> [What is needed] Through to the final line, write out the records below exactly, omitting any images they contain.

** Material for the task follows **

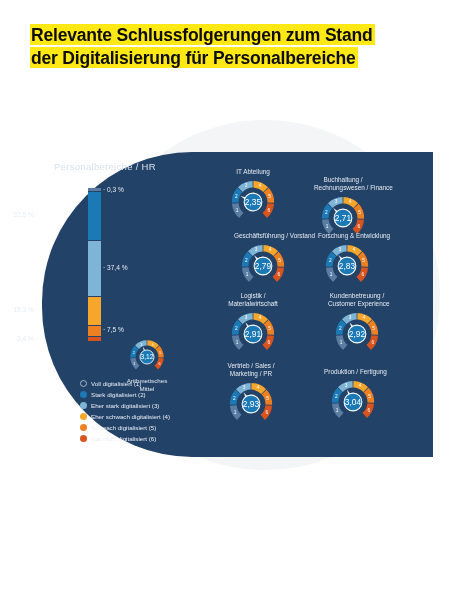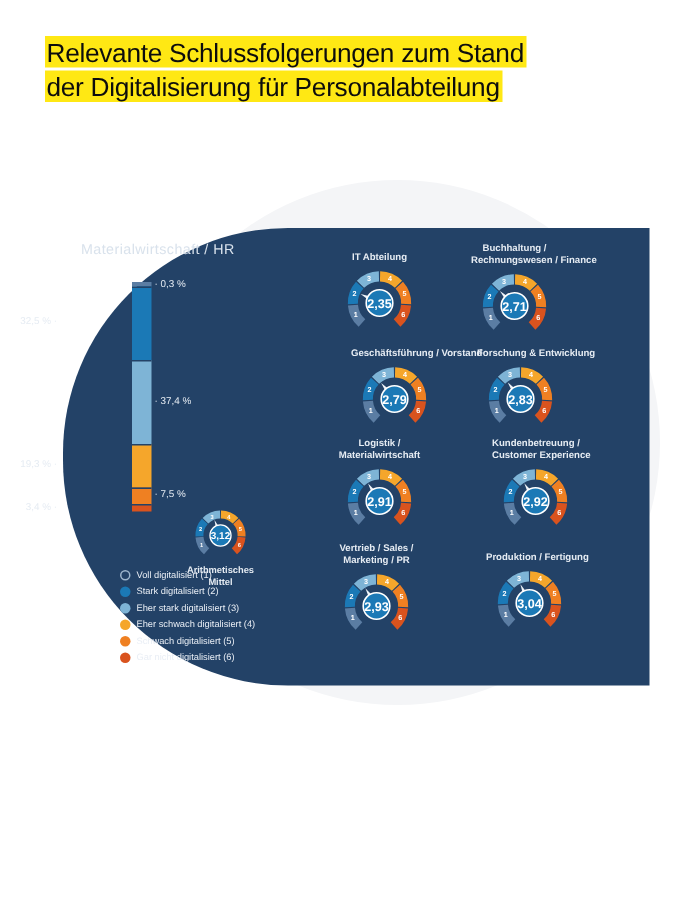--- a/index.html
+++ b/index.html
@@ -11,21 +11,21 @@
   
   .bg-blob{
     position:absolute;left:90px;top:120px;width:350px;height:350px;
     border-radius:50%;background:#f4f5f7;z-index:0;
   }
   
   .headline{
     position:absolute;left:17px;top:24px;width:416px;z-index:5;
   }
   .headline .ln{
-    display:block;font-size:17.5px;font-weight:normal;line-height:23px;
+    display:block;font-size:17.5px;font-weight:bold;line-height:23px;
     color:#0d0d0d;letter-spacing:-.2px;white-space:nowrap;padding-left:13px;
   }
   .headline .hl{
     background:#ffe814;box-decoration-break:clone;
     -webkit-box-decoration-break:clone;padding:1px 2px 0 1px;
   }
   
   .panel{
     position:absolute;left:42px;top:152px;width:391px;height:305px;
     background:#234267;z-index:2;border-top-left-radius:150px;
@@ -38,21 +38,21 @@
   
   .bar-wrap{position:absolute;left:46px;top:36px;width:13px;height:150px;}
   .seg{width:13px;box-sizing:border-box;border-top:1px solid #234267;}
   .seg:first-child{border-top:none;}
   .bar-lab{
     position:absolute;font-size:6.6px;color:#e6ecf3;white-space:nowrap;
   }
   .bar-lab.right{left:61px;}
   .bar-lab.left{right:395px;text-align:right;}
   
-  .gauge{position:absolute;width:58px;text-align:center;font-weight:bold;}
+  .gauge{position:absolute;width:58px;text-align:center;}
   .gauge .cap{
     font-size:6.4px;color:#e6ecf3;line-height:8px;white-space:nowrap;
     margin-bottom:2px;
   }
   .gauge .svgbox{display:block;margin:0 auto;}
   .mean-cap{
     font-size:6.2px;color:#e6ecf3;line-height:7.5px;margin-top:1px;
   }
   
   .legend{position:absolute;left:38px;top:226px;}
@@ -63,26 +63,26 @@
   }
   .lg-txt{font-size:6.2px;color:#e9eef5;white-space:nowrap;}
 </style>
 </head>
 <body>
 
 <div class="bg-blob"></div>
 
 <div class="headline">
   <span class="ln"><span class="hl">Relevante Schlussfolgerungen zum Stand</span></span>
-  <span class="ln"><span class="hl">der Digitalisierung für Personalabteilung</span></span>
+  <span class="ln"><span class="hl">der Digitalisierung für Personalbereiche</span></span>
 </div>
 
 <div class="panel">
 
-  <div class="panel-title">Materialwirtschaft / HR</div>
+  <div class="panel-title">Personalbereiche / HR</div>
 
   <div class="bar-wrap" id="bar-wrap">
       <div class="seg" style="height: 3px; background: rgb(91, 125, 163);"></div>
       <div class="seg" style="height: 48.75px; background: rgb(27, 121, 182);"></div>
       <div class="seg" style="height: 56.1px; background: rgb(126, 180, 214);"></div>
       <div class="seg" style="height: 28.95px; background: rgb(245, 166, 43);"></div>
       <div class="seg" style="height: 11.25px; background: rgb(239, 128, 34);"></div>
       <div class="seg" style="height: 5.1px; background: rgb(217, 83, 30);"></div>
     </div>
   <div id="bar-labels">
@@ -128,21 +128,21 @@
           <text x="31.03437664485542" y="9.292481941806335" font-size="4.800000000000001" fill="#ffffff" text-anchor="middle" font-family="Liberation Sans, sans-serif">4</text>
           <path d="M39.66228949898299 9.831475459665988 A21.12 21.12 0 0 1 45.10536185928302 24.78619386204788 L38.39001944951114 24.5360412695781 A14.399999999999999 14.399999999999999 0 0 0 34.678833749306584 14.339642358863175 Z" fill="#ef8022"></path>
           <text x="40.68894094515773" y="19.525722254536127" font-size="4.800000000000001" fill="#ffffff" text-anchor="middle" font-family="Liberation Sans, sans-serif">5</text>
           <path d="M45.05392648917621 25.669305061504424 A21.12 21.12 0 0 1 37.91152139770653 39.8910028758777 L33.485128225709 34.834774688098435 A14.399999999999999 14.399999999999999 0 0 0 38.35494987898378 25.138162541934836 Z" fill="#d9531e"></path>
           <text x="39.8709156921438" y="33.57067344036021" font-size="4.800000000000001" fill="#ffffff" text-anchor="middle" font-family="Liberation Sans, sans-serif">6</text>
           <path d="M11.403203271173377 17.9646262607339 L22.986696052594457 26.695851462928243 L25.46603927736107 21.521062962228644 Z" fill="#eef3f8"></path>
           <circle cx="24" cy="24" r="8.879999999999999" fill="#1b79b6" stroke="#ffffff" stroke-width="1.056"></circle>
           <text x="24" y="27.12" font-size="8.399999999999999" fill="#ffffff" text-anchor="middle" font-family="Liberation Sans, sans-serif">2,35</text>
         </svg>
       </div>
-      <div class="gauge" style="left: 272px; top: 10px;">
+      <div class="gauge" style="left: 272px; top: 24px;">
         <div class="cap">Buchhaltung /<br>Rechnungswesen / Finance</div>
         <svg class="svgbox" width="48" height="48" viewBox="0 0 48 48">
           <path d="M10.08847860229347 39.8910028758777 A21.12 21.12 0 0 1 2.9460735108237905 25.669305061504435 L9.645050121016222 25.13816254193484 A14.399999999999999 14.399999999999999 0 0 0 14.514871774291004 34.834774688098435 Z" fill="#5b7da3"></path>
           <text x="8.1290843078562" y="33.57067344036021" font-size="4.800000000000001" fill="#ffffff" text-anchor="middle" font-family="Liberation Sans, sans-serif">1</text>
           <path d="M2.8946381407169817 24.78619386204787 A21.12 21.12 0 0 1 8.337710501017007 9.83147545966599 L13.321166250693416 14.339642358863177 A14.399999999999999 14.399999999999999 0 0 0 9.609980550488855 24.536041269578096 Z" fill="#1b79b6"></path>
           <text x="7.311059054842271" y="19.525722254536124" font-size="4.800000000000001" fill="#ffffff" text-anchor="middle" font-family="Liberation Sans, sans-serif">2</text>
           <path d="M8.944765217453178 9.188035051270463 A21.12 21.12 0 0 1 23.557696092063498 2.8846319650112626 L23.69842915367966 9.603158157962227 A14.399999999999999 14.399999999999999 0 0 0 13.735067193718077 13.90093298950259 Z" fill="#7eb4d6"></path>
           <text x="16.965623355144576" y="9.292481941806335" font-size="4.800000000000001" fill="#ffffff" text-anchor="middle" font-family="Liberation Sans, sans-serif">3</text>
           <path d="M24.442303907936502 2.8846319650112626 A21.12 21.12 0 0 1 39.05523478254682 9.188035051270461 L34.26493280628192 13.90093298950259 A14.399999999999999 14.399999999999999 0 0 0 24.30157084632034 9.603158157962227 Z" fill="#f5a62b"></path>
           <text x="31.03437664485542" y="9.292481941806335" font-size="4.800000000000001" fill="#ffffff" text-anchor="middle" font-family="Liberation Sans, sans-serif">4</text>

** End of Material for the task **

> [Response to this task]
--- a/index.html
+++ b/index.html
@@ -11,21 +11,21 @@
   
   .bg-blob{
     position:absolute;left:90px;top:120px;width:350px;height:350px;
     border-radius:50%;background:#f4f5f7;z-index:0;
   }
   
   .headline{
     position:absolute;left:17px;top:24px;width:416px;z-index:5;
   }
   .headline .ln{
-    display:block;font-size:17.5px;font-weight:normal;line-height:23px;
+    display:block;font-size:17.5px;font-weight:bold;line-height:23px;
     color:#0d0d0d;letter-spacing:-.2px;white-space:nowrap;padding-left:13px;
   }
   .headline .hl{
     background:#ffe814;box-decoration-break:clone;
     -webkit-box-decoration-break:clone;padding:1px 2px 0 1px;
   }
   
   .panel{
     position:absolute;left:42px;top:152px;width:391px;height:305px;
     background:#234267;z-index:2;border-top-left-radius:150px;
@@ -38,21 +38,21 @@
   
   .bar-wrap{position:absolute;left:46px;top:36px;width:13px;height:150px;}
   .seg{width:13px;box-sizing:border-box;border-top:1px solid #234267;}
   .seg:first-child{border-top:none;}
   .bar-lab{
     position:absolute;font-size:6.6px;color:#e6ecf3;white-space:nowrap;
   }
   .bar-lab.right{left:61px;}
   .bar-lab.left{right:395px;text-align:right;}
   
-  .gauge{position:absolute;width:58px;text-align:center;font-weight:bold;}
+  .gauge{position:absolute;width:58px;text-align:center;}
   .gauge .cap{
     font-size:6.4px;color:#e6ecf3;line-height:8px;white-space:nowrap;
     margin-bottom:2px;
   }
   .gauge .svgbox{display:block;margin:0 auto;}
   .mean-cap{
     font-size:6.2px;color:#e6ecf3;line-height:7.5px;margin-top:1px;
   }
   
   .legend{position:absolute;left:38px;top:226px;}
@@ -63,26 +63,26 @@
   }
   .lg-txt{font-size:6.2px;color:#e9eef5;white-space:nowrap;}
 </style>
 </head>
 <body>
 
 <div class="bg-blob"></div>
 
 <div class="headline">
   <span class="ln"><span class="hl">Relevante Schlussfolgerungen zum Stand</span></span>
-  <span class="ln"><span class="hl">der Digitalisierung für Personalabteilung</span></span>
+  <span class="ln"><span class="hl">der Digitalisierung für Personalbereiche</span></span>
 </div>
 
 <div class="panel">
 
-  <div class="panel-title">Materialwirtschaft / HR</div>
+  <div class="panel-title">Personalbereiche / HR</div>
 
   <div class="bar-wrap" id="bar-wrap">
       <div class="seg" style="height: 3px; background: rgb(91, 125, 163);"></div>
       <div class="seg" style="height: 48.75px; background: rgb(27, 121, 182);"></div>
       <div class="seg" style="height: 56.1px; background: rgb(126, 180, 214);"></div>
       <div class="seg" style="height: 28.95px; background: rgb(245, 166, 43);"></div>
       <div class="seg" style="height: 11.25px; background: rgb(239, 128, 34);"></div>
       <div class="seg" style="height: 5.1px; background: rgb(217, 83, 30);"></div>
     </div>
   <div id="bar-labels">
@@ -128,21 +128,21 @@
           <text x="31.03437664485542" y="9.292481941806335" font-size="4.800000000000001" fill="#ffffff" text-anchor="middle" font-family="Liberation Sans, sans-serif">4</text>
           <path d="M39.66228949898299 9.831475459665988 A21.12 21.12 0 0 1 45.10536185928302 24.78619386204788 L38.39001944951114 24.5360412695781 A14.399999999999999 14.399999999999999 0 0 0 34.678833749306584 14.339642358863175 Z" fill="#ef8022"></path>
           <text x="40.68894094515773" y="19.525722254536127" font-size="4.800000000000001" fill="#ffffff" text-anchor="middle" font-family="Liberation Sans, sans-serif">5</text>
           <path d="M45.05392648917621 25.669305061504424 A21.12 21.12 0 0 1 37.91152139770653 39.8910028758777 L33.485128225709 34.834774688098435 A14.399999999999999 14.399999999999999 0 0 0 38.35494987898378 25.138162541934836 Z" fill="#d9531e"></path>
           <text x="39.8709156921438" y="33.57067344036021" font-size="4.800000000000001" fill="#ffffff" text-anchor="middle" font-family="Liberation Sans, sans-serif">6</text>
           <path d="M11.403203271173377 17.9646262607339 L22.986696052594457 26.695851462928243 L25.46603927736107 21.521062962228644 Z" fill="#eef3f8"></path>
           <circle cx="24" cy="24" r="8.879999999999999" fill="#1b79b6" stroke="#ffffff" stroke-width="1.056"></circle>
           <text x="24" y="27.12" font-size="8.399999999999999" fill="#ffffff" text-anchor="middle" font-family="Liberation Sans, sans-serif">2,35</text>
         </svg>
       </div>
-      <div class="gauge" style="left: 272px; top: 10px;">
+      <div class="gauge" style="left: 272px; top: 24px;">
         <div class="cap">Buchhaltung /<br>Rechnungswesen / Finance</div>
         <svg class="svgbox" width="48" height="48" viewBox="0 0 48 48">
           <path d="M10.08847860229347 39.8910028758777 A21.12 21.12 0 0 1 2.9460735108237905 25.669305061504435 L9.645050121016222 25.13816254193484 A14.399999999999999 14.399999999999999 0 0 0 14.514871774291004 34.834774688098435 Z" fill="#5b7da3"></path>
           <text x="8.1290843078562" y="33.57067344036021" font-size="4.800000000000001" fill="#ffffff" text-anchor="middle" font-family="Liberation Sans, sans-serif">1</text>
           <path d="M2.8946381407169817 24.78619386204787 A21.12 21.12 0 0 1 8.337710501017007 9.83147545966599 L13.321166250693416 14.339642358863177 A14.399999999999999 14.399999999999999 0 0 0 9.609980550488855 24.536041269578096 Z" fill="#1b79b6"></path>
           <text x="7.311059054842271" y="19.525722254536124" font-size="4.800000000000001" fill="#ffffff" text-anchor="middle" font-family="Liberation Sans, sans-serif">2</text>
           <path d="M8.944765217453178 9.188035051270463 A21.12 21.12 0 0 1 23.557696092063498 2.8846319650112626 L23.69842915367966 9.603158157962227 A14.399999999999999 14.399999999999999 0 0 0 13.735067193718077 13.90093298950259 Z" fill="#7eb4d6"></path>
           <text x="16.965623355144576" y="9.292481941806335" font-size="4.800000000000001" fill="#ffffff" text-anchor="middle" font-family="Liberation Sans, sans-serif">3</text>
           <path d="M24.442303907936502 2.8846319650112626 A21.12 21.12 0 0 1 39.05523478254682 9.188035051270461 L34.26493280628192 13.90093298950259 A14.399999999999999 14.399999999999999 0 0 0 24.30157084632034 9.603158157962227 Z" fill="#f5a62b"></path>
           <text x="31.03437664485542" y="9.292481941806335" font-size="4.800000000000001" fill="#ffffff" text-anchor="middle" font-family="Liberation Sans, sans-serif">4</text>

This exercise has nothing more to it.